Now, I feel that I am in a similar situation to the one Drake was in before. I've been into Stewart for a while. I am excited over the opportunity to pursue him legitimately - yet somehow, though I've thought about it, I haven't really started. Something's been holding me back. My mom said it's maturity. For a while I thought that was the cause as well. However, the tendencies of a restless ideas, even when somewhat jaded by growth, cannot be quenched to the extent they are now merely because of maturity. I feel my hesitation stems from something else - something darker.

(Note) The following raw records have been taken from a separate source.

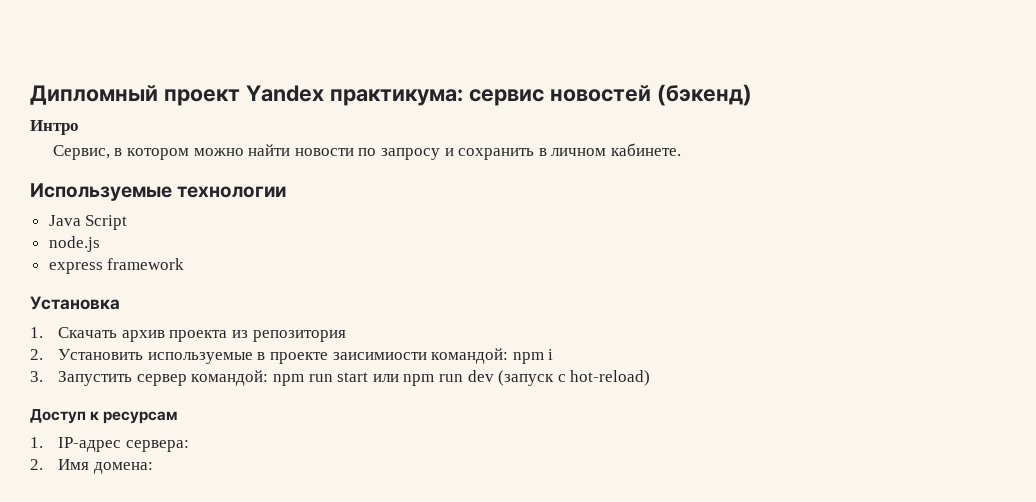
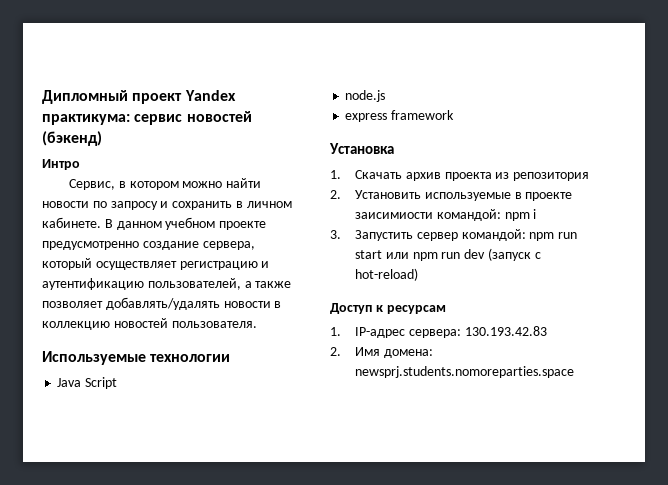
+ В данном учебном проекте предусмотренно создание сервера, который осуществляет регистрацию и аутентификацию пользователей, а также позволяет добавлять/удалять новости в коллекцию новостей пользователя.
- 1. IP-адрес сервера:
+ 1. IP-адрес сервера: 130.193.42.83
- 2. Имя домена:
+ 2. Имя домена: newsprj.students.nomoreparties.space

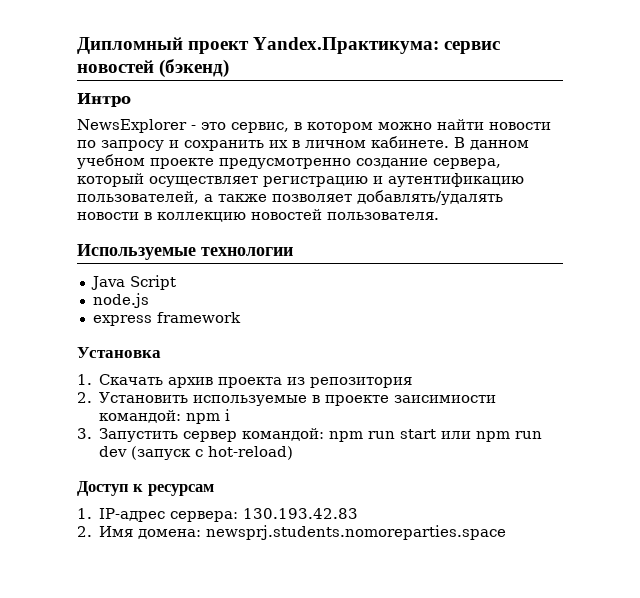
- Дипломный проект Yandex практикума: сервис новостей (бэкенд)
+ Дипломный проект Yandex.Практикума: сервис новостей (бэкенд)
- Сервис, в котором можно найти новости по запросу и сохранить в личном кабинете.
+ NewsExplorer - это сервис, в котором можно найти новости по запросу и сохранить их в личном кабинете.

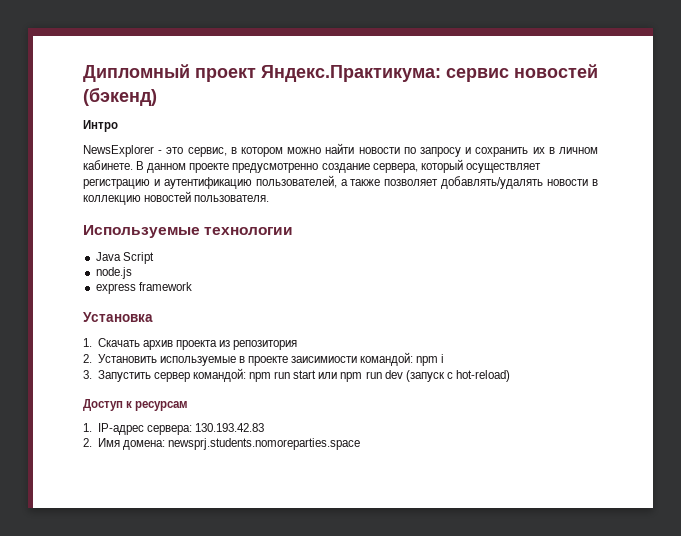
- Дипломный проект Yandex.Практикума: сервис новостей (бэкенд)
+ Дипломный проект Яндекс.Практикума: сервис новостей (бэкенд)
- В данном учебном проекте предусмотренно создание сервера, который осуществляет регистрацию и аутентификацию пользователей, а также позволяет добавлять/удалять новости в коллекцию новостей пользователя.
+ В данном проекте предусмотренно создание сервера, который осуществляет регистрацию и аутентификацию пользователей, а также позволяет добавлять/удалять новости в коллекцию новостей пользователя.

Jacob cannot think straight when I am around. He converses with those in the general area at which we've both been placed, but his attention (and eyes) constantly flit towards me. Last night, I chatted him. I began asking him questions, which he found, as stated, condescending and obnoxious. However, because he admitted that my analysis is consistently helpful, he indicated that he is bound to tolerate my delivery (which frankly I don't think is anything near as grating as the tone he's used with me). I told him I want to penetrate the wall he's put up. I want to help him break outside what has always prevented him from interacting on a deep level with other people. He tried to insult me by saying "you don't know me" but that failed to its utmost ability because he and I both know that I definitely do.

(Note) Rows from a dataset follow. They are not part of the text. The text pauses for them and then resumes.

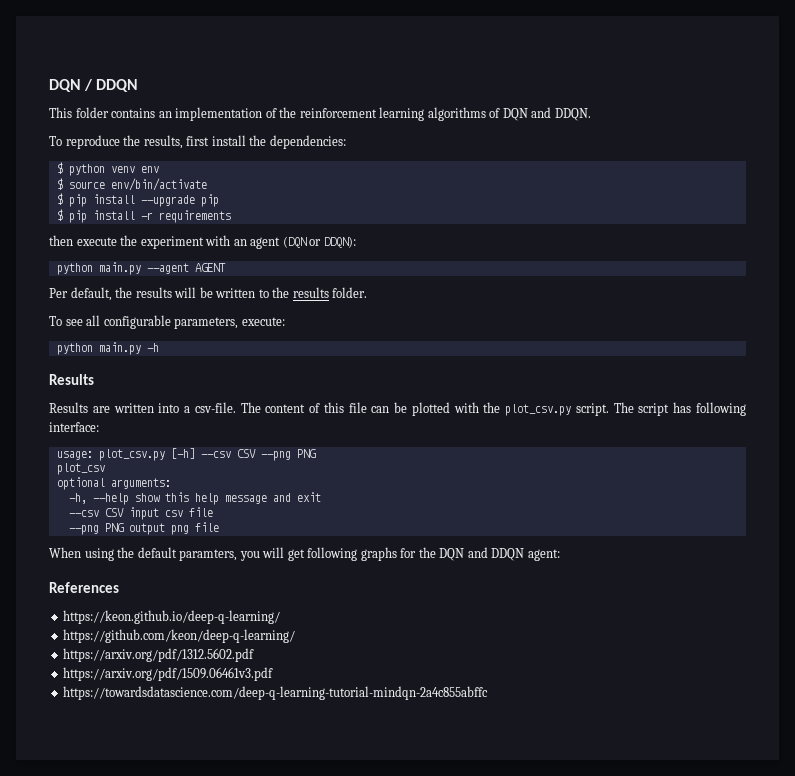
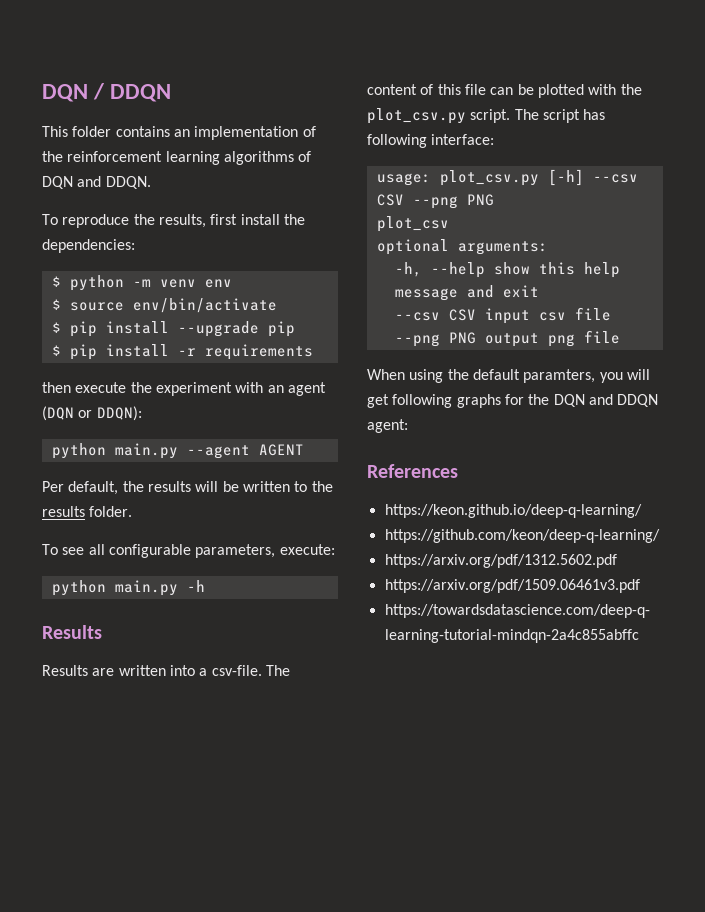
- $ python venv env
+ $ python -m venv env

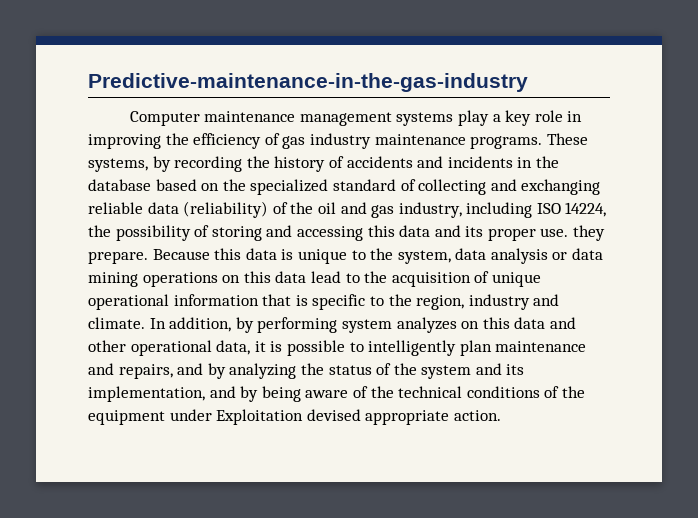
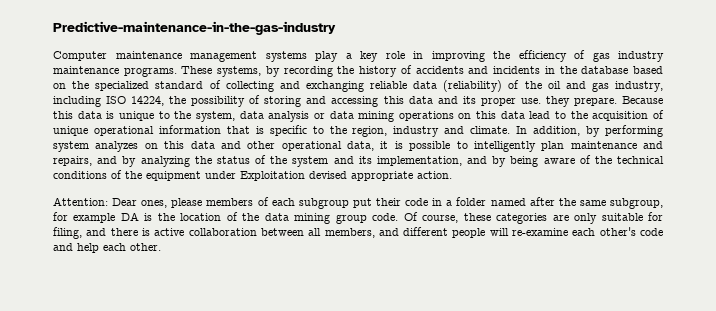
+ Attention: Dear ones, please members of each subgroup put their code in a folder named after the same subgroup, for example DA is the location of the data mining group code. Of course, these categories are only suitable for filing, and there is active collaboration between all members, and different people will re-examine each other's code and help each other.

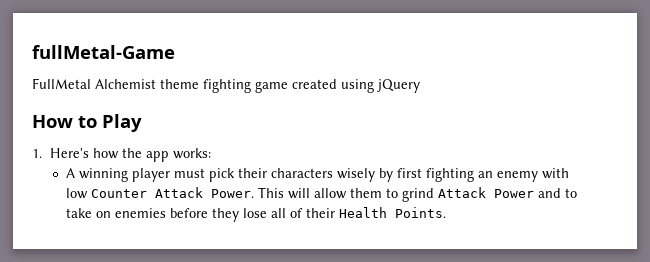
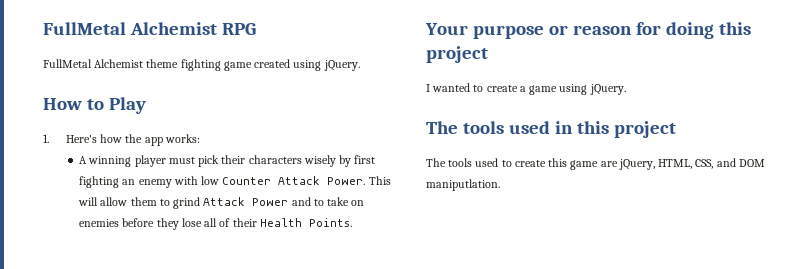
- fullMetal-Game
+ FullMetal Alchemist RPG
- FullMetal Alchemist theme fighting game created using jQuery
+ FullMetal Alchemist theme fighting game created using jQuery.
+ Your purpose or reason for doing this project
+ I wanted to create a game using jQuery.
+ The tools used in this project
+ The tools used to create this game are jQuery, HTML, CSS, and DOM maniputlation.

The conversation was cut short by Jacob's sleeping habits. However, perhaps you've perceived the magnitude of its effect on me. My feelings for Jacob will not vanish regardless of the various methods I use in attempts to revoke them. In fact, you could argue that they only get stronger.
At this point in time, I don't want to end up like Drake. I don't want to go out with the hot, happy new boyfriend and then lose what could have been a wonderful relationship by cheating on him after two weeks with Jacob. It's a dark side of human nature that I've noticed. No matter how happy you can feel in your current situation, the tortured histories of your past will most likely always triumph. It's sad isn't it? That's why I'm going to wait until I am secure in my place to move forward with Stewart. Perhaps this moment will never truly happen and Stewart and I will be confined to the friend level. However, until I am ready, there's no harm in being friends. Jacob is a very time-consuming and draining occupation. But using the energy I have left until it fades, hopefully Stewart and I can become a little closer.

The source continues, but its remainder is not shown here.